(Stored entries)
▶
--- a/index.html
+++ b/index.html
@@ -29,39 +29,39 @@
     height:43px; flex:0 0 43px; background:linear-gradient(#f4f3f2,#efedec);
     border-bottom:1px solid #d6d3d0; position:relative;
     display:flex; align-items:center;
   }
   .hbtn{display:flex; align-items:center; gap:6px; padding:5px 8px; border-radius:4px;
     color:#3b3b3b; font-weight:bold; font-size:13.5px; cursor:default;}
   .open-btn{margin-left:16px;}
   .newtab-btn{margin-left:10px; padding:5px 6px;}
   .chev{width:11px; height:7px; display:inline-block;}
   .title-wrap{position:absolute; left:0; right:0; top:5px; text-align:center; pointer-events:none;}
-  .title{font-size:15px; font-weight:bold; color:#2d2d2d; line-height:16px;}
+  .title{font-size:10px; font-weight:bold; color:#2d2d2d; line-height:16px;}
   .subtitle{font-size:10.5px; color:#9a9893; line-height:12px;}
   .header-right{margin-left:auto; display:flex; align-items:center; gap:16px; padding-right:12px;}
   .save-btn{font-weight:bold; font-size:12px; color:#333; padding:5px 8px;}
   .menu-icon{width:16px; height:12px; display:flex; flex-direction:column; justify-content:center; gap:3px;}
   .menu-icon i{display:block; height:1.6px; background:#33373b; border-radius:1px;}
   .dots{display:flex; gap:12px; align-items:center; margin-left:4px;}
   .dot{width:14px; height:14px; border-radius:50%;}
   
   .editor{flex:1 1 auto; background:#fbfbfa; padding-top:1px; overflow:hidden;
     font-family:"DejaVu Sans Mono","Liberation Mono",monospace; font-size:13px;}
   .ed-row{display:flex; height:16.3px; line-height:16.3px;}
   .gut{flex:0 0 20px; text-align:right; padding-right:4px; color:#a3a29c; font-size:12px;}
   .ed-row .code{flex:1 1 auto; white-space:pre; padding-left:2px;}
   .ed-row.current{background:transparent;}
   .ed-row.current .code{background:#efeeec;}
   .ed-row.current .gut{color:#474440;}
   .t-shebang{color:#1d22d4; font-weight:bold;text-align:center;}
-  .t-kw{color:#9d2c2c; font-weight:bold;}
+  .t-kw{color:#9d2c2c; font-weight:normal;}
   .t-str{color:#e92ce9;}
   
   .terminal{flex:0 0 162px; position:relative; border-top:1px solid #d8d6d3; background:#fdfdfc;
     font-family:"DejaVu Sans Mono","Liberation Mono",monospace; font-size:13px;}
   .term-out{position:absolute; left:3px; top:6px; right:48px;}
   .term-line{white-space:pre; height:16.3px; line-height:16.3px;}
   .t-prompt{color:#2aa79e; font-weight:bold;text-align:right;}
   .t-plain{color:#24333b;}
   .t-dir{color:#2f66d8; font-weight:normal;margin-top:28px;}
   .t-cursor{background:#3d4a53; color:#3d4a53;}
◀
— Activity —
Lines that contain "items" are the result; find them in the entries above and copy each one.

— Reply —
     display:flex; align-items:center;
   .hbtn{display:flex; align-items:center; gap:6px; padding:5px 8px; border-radius:4px;
   .header-right{margin-left:auto; display:flex; align-items:center; gap:16px; padding-right:12px;}
   .dots{display:flex; gap:12px; align-items:center; margin-left:4px;}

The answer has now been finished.